Fake news abounds and now it has been rewarded

Published 6:56 am Saturday, January 20, 2018

By Bobby Tingle


Fake news is not new, but it certainly has been in the news recently. The best place to get fake news, in my opinion, is on social media.

Social media experts please join in the conversation here. I am no expert on social media.

But I am well enough versed to detect a suspicious post. I believe these are commonly called ‘click bait’. Generally these contain provocative images or headlines designed to compel a ‘mouse click’. A handsome man or beautiful woman improperly dressed by ‘Victorian’ standards will usually fill the bill. Of course, the subject is generally lean where they should be lean and bulging where they should be bulging. Or, it could be an outrageous phrase, often too weird or wild or unbelievable to be true. To verify ‘click bait’ all you have to do is give in and click.

This week the President of the United States released his ballyhooed ‘fake news awards’ for 2017. At the top of the heap was New York Times’ Paul Krugman followed by ABC’s Brian Ross.

CNN, Time magazine and the Washington Post rounded out the top five.

A total of 11 awards were presented by Trump.
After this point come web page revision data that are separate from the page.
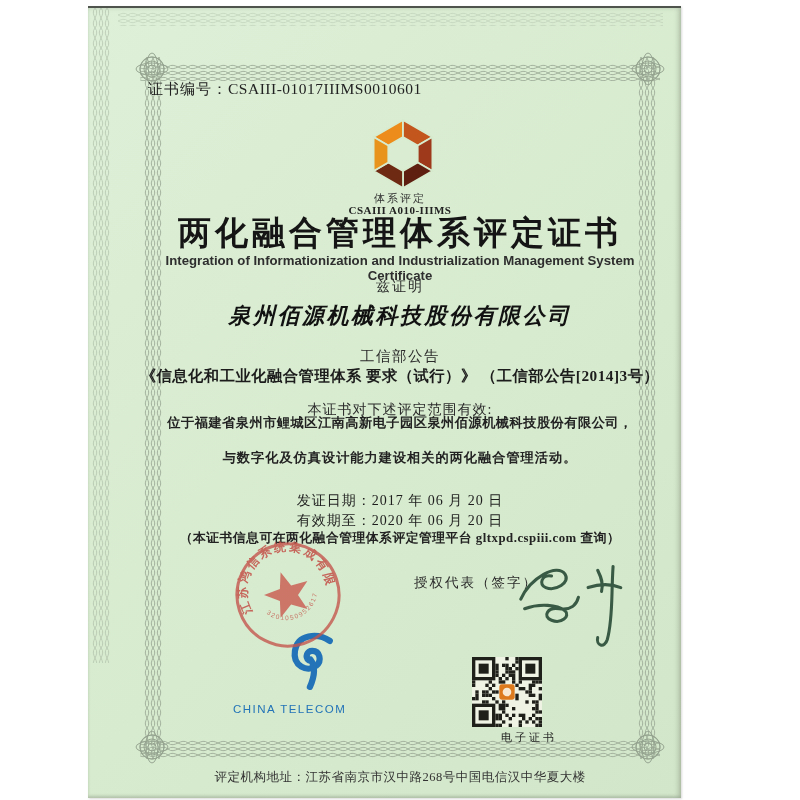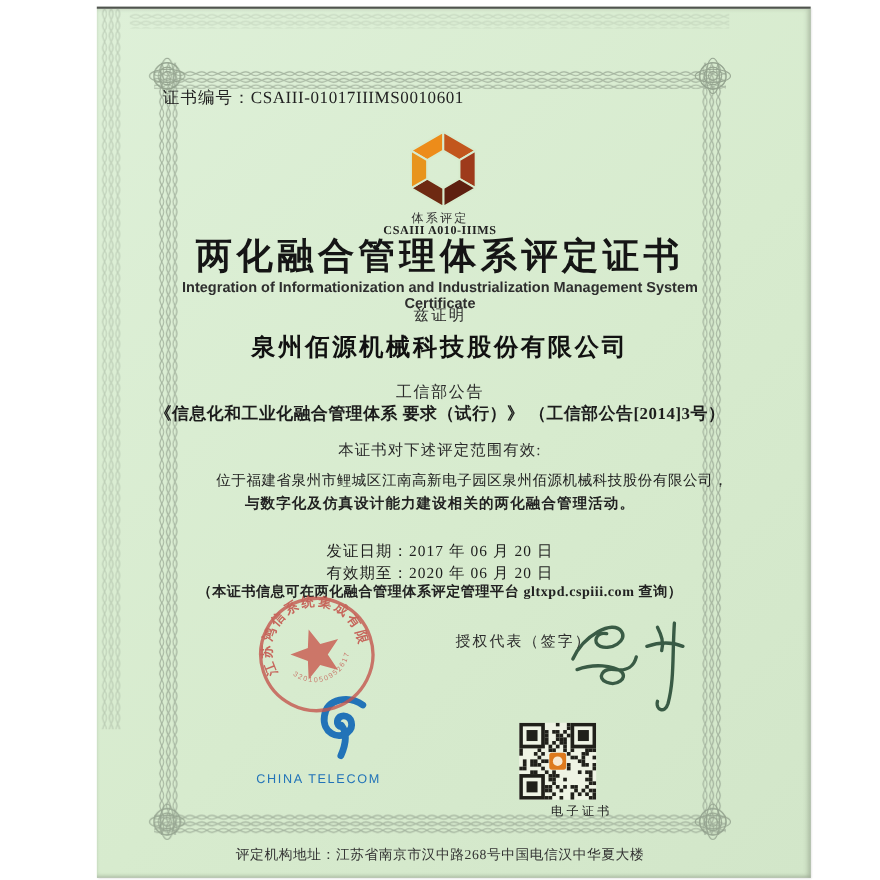--- a/index.html
+++ b/index.html
@@ -9,7 +9,7 @@
     overflow:hidden;
   }
   .paper{
-    position:absolute;left:88px;top:6px;width:649px;height:790px;
+    position:absolute;left:88px;top:6px;width:593px;height:790px;
     background:linear-gradient(135deg,#def0d8 0%,#d7ebce 55%,#d2e6c9 100%);
     border-top:2px solid #4f544d;
     box-shadow:inset -3px 0 4px rgba(90,100,85,.25), inset 0 -2px 3px rgba(90,100,85,.2), 1px 1px 2px rgba(0,0,0,.15);

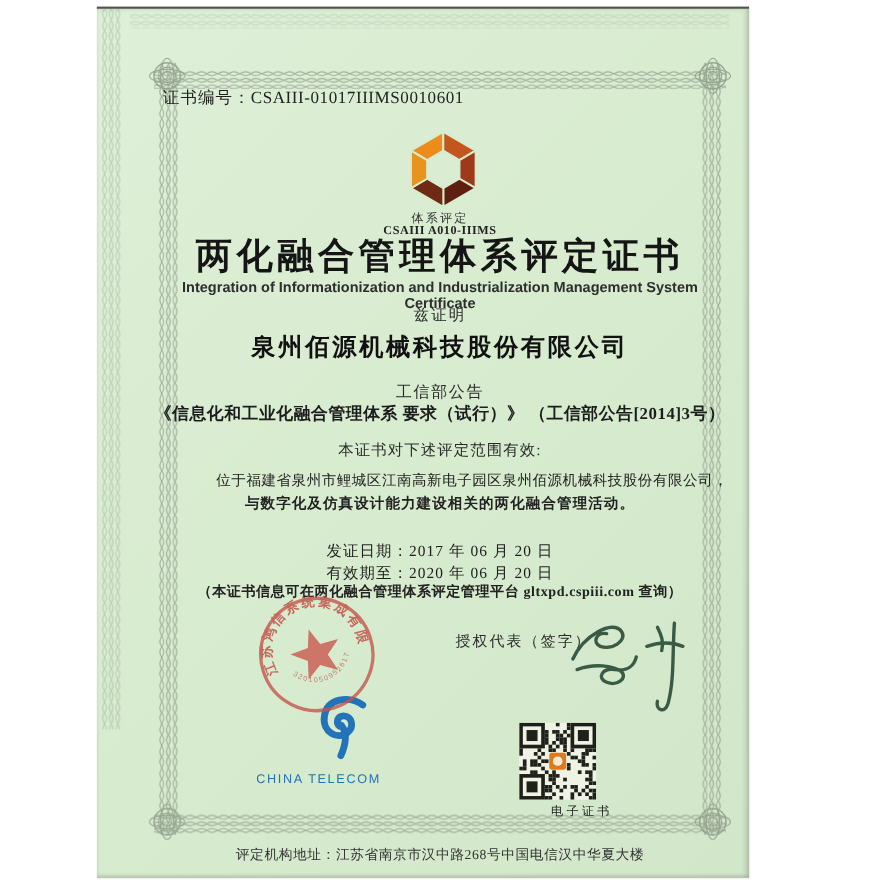--- a/index.html
+++ b/index.html
@@ -24,7 +24,7 @@
   .title{position:absolute;top:203px;width:100%;font-size:33px;font-weight:bold;letter-spacing:4px;color:#151515;margin:0;}
   .subtitle{position:absolute;top:245px;width:100%;font-size:13.2px;font-weight:bold;color:#2e2e2e;font-family:"Liberation Sans","DejaVu Sans",sans-serif;text-align:center;}
   .intro{position:absolute;top:270px;width:100%;font-size:14px;letter-spacing:2px;color:#2b2b2b;}
-  .company{position:absolute;top:293px;width:100%;font-size:22px;font-weight:bold;letter-spacing:2.5px;color:#111;}
+  .company{position:absolute;top:293px;width:100%;font-size:22px;font-weight:bold;letter-spacing:2.5px;color:#111;font-style:italic;}
   .conform{position:absolute;top:339px;width:100%;font-size:14.5px;letter-spacing:1.5px;}
   .standard{position:absolute;top:358px;width:100%;font-size:15.3px;font-weight:bold;letter-spacing:.5px;color:#1c1c1c;}
   .scope-intro{position:absolute;top:393px;width:100%;font-size:14px;letter-spacing:1px;}

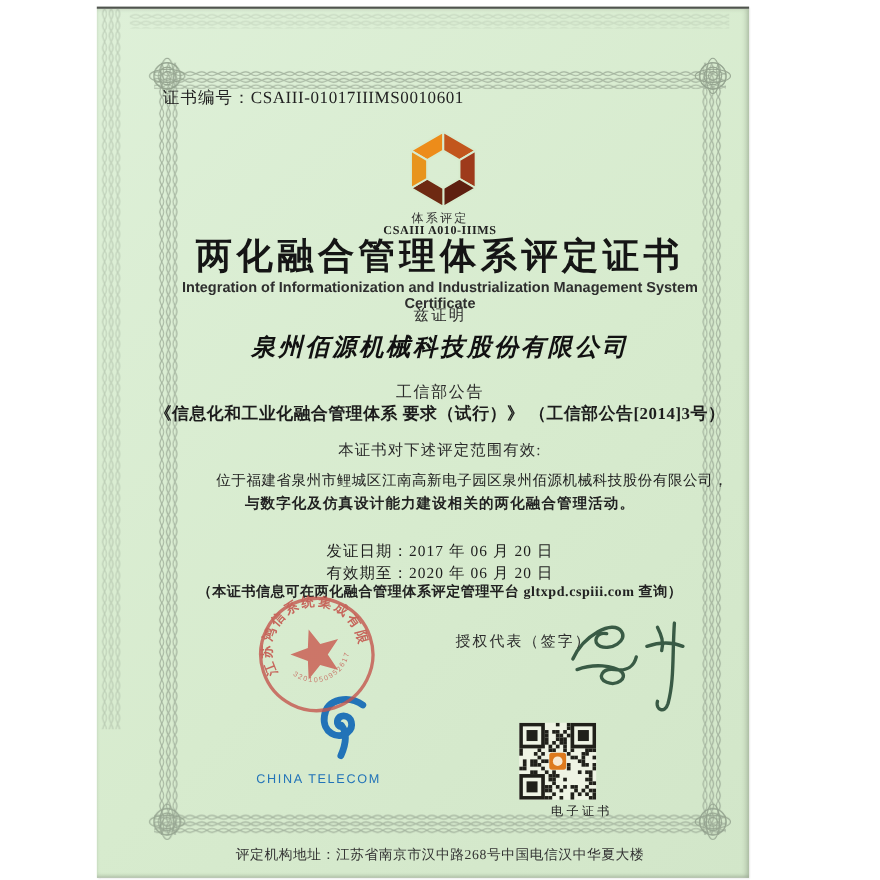--- a/index.html
+++ b/index.html
@@ -28,7 +28,7 @@
   .conform{position:absolute;top:339px;width:100%;font-size:14.5px;letter-spacing:1.5px;}
   .standard{position:absolute;top:358px;width:100%;font-size:15.3px;font-weight:bold;letter-spacing:.5px;color:#1c1c1c;}
   .scope-intro{position:absolute;top:393px;width:100%;font-size:14px;letter-spacing:1px;}
-  .scope1{position:absolute;top:420px;width:100%;font-size:13.2px;font-weight:400;letter-spacing:.5px;color:#222;text-align:right;}
+  .scope1{position:absolute;top:406px;width:100%;font-size:13.2px;font-weight:700;letter-spacing:.5px;color:#222;}
   .scope2{position:absolute;top:441px;width:100%;font-size:13.2px;font-weight:600;letter-spacing:1px;color:#222;}
   .dateline1{position:absolute;top:484px;width:100%;font-size:14px;letter-spacing:1px;color:#1e1e1e;}
   .dateline2{position:absolute;top:504px;width:100%;font-size:14px;letter-spacing:1px;color:#1e1e1e;}

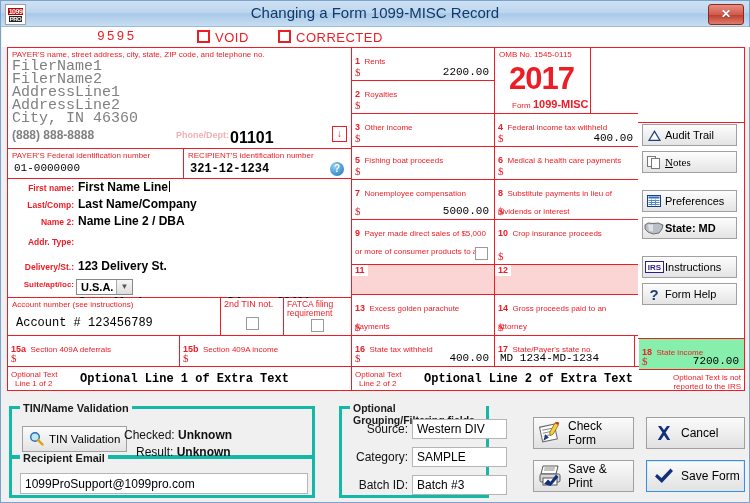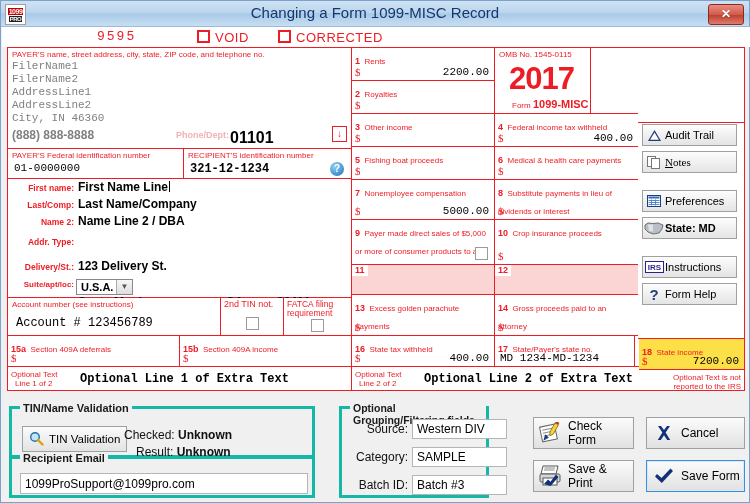--- a/index.html
+++ b/index.html
@@ -57,7 +57,7 @@
   .amt{position:absolute;right:5px;bottom:2px;font-size:11px;color:#000;font-family:"Liberation Mono",monospace;}
   .grey{color:#808080;}
   
-  #payer-text{position:absolute;left:4px;top:12px;font-size:11px;font-family:"Liberation Mono",monospace;color:#808080;line-height:13px;}
+  #payer-text{position:absolute;left:4px;top:12px;font-size:15px;font-family:"Liberation Mono",monospace;color:#808080;line-height:13px;}
   #payer-phone{position:absolute;left:4px;top:80px;font-size:12px;font-family:"Liberation Sans",sans-serif;color:#808080;font-weight:bold;}
   #phonedept-lbl{position:absolute;left:168px;top:82px;font-size:9px;color:#f2b0b4;font-weight:bold;}
   #phonedept-val{position:absolute;left:222px;top:81px;font-size:16px;color:#000;font-weight:bold;}

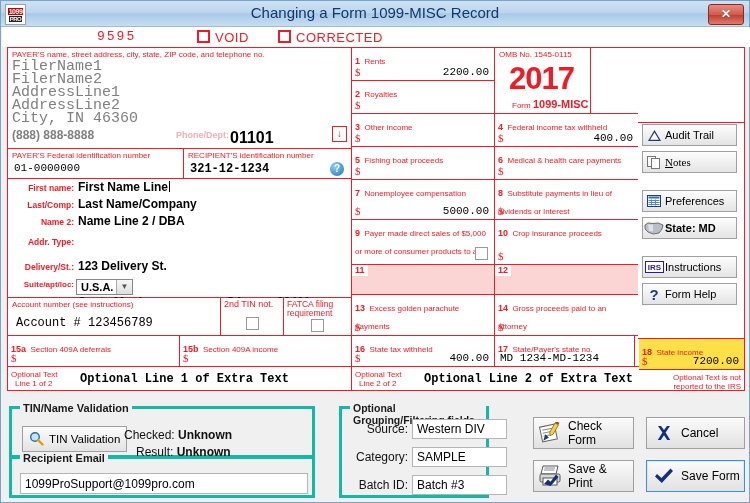--- a/index.html
+++ b/index.html
@@ -364,7 +364,7 @@
     </div>
   </div>
 
-  <div style="position:absolute;left:638px;top:337px;width:106px;height:32px;box-sizing:border-box;border:1px solid #ee1c25;border-left:none;background:#fde047;">
+  <div style="position:absolute;left:638px;top:337px;width:106px;height:32px;box-sizing:border-box;border:1px solid #ee1c25;border-left:none;background:#86efac;">
     <div style="position:absolute;left:3px;top:2px;">
       <span class="lblnum" style="color:#ee1c25;">18</span>
       <span class="lbl">State income</span>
Predictably CNN got top honors garnering four of the top 10 awards, followed by Newsweek with two awards and the New York Times, ABC, Time and the Washington Post receiving one accolade each for their excellence in ‘fake news’ reporting.

Last but not least Trump deemed the ‘Russia Collusion hoax’ in his list of fake news winners.

News reporting is by nature biased. Objectivity is extremely difficult to achieve.

Local sports reporting and play-by-play broadcasts demonstrate uninhibited bias. For example, West Orange Stark travelled to the Reservation to take on the Indians in a preseason football scrimmage last August. Orange Leader Sports Editor, Van Wade, and Port Arthur News sports reporter, Chris Moore submitted news reports on the game. If you read each article you notice a difference in perspective. Wade focused on the Mustangs while Moore on the Indians.

Not a thing in the world out of line there.

Had West Orange Stark travelled to Nederland for their season opener media bias would have surely been on display in radio broadcasts. KLVI typically broadcasts Bulldog football play-by-play while Gary Stelly does the same for the Mustangs via KOGT radio. Had you listened to a sample of both broadcasts I suspect you would have noticed a marked difference in the two broadcasts. Stelly, I strongly suspect, would have been all about the Mustangs and not so much about the Bulldogs.

Not a thing in the world wrong there either.

Actually, we expect bias in news reporting and generally choose where we consume news based on our bias. We want to hear about events presented in a way that most matches our bias. Or, we want to know what is going on in a local news arena.

For example, again in my humble opinion, The Orange Leader is the best source for local hometown Orange County news.

One national news source recently reported in depth about Trump’s then anticipated fake news awards. The report even hinted at his encroachment on the United States Constitution’s provision for freedom of the press. Bashing the press in this way somehow infringes on our rights to a free press. What makes this report even more interesting is what the report left out.

You see, in the same week, former President Barak Obama reportedly made a statement about a competing networks viewers ‘living on a different planet’. He attributed his assessment to their adherence to a different set of ‘facts’, which form the foundation of their news reports. If Obama is accurate then one set of facts are lies. There can only be one reality.

The former news reporter may have attempted to sway his audience by leaving out the Obama revelation. Or maybe he just didn’t know.

The winners of Trump’s ‘fake news awards’ were worthy. Each of the top 10 winners has had their reports proven false and in some cases reporters have been demoted or fired. Whether collusion with the Russians is a hoax or not has yet to be officially determined.

Displaying bias in news reporting is totally acceptable, in my humble opinion. Making up news is never acceptable. Lying is human nature and we all do it. We should strive to eliminate lies, against our nature, for the sole purpose of promoting our bias. Let the facts speak for themselves.

News consumers of the world should be on guard.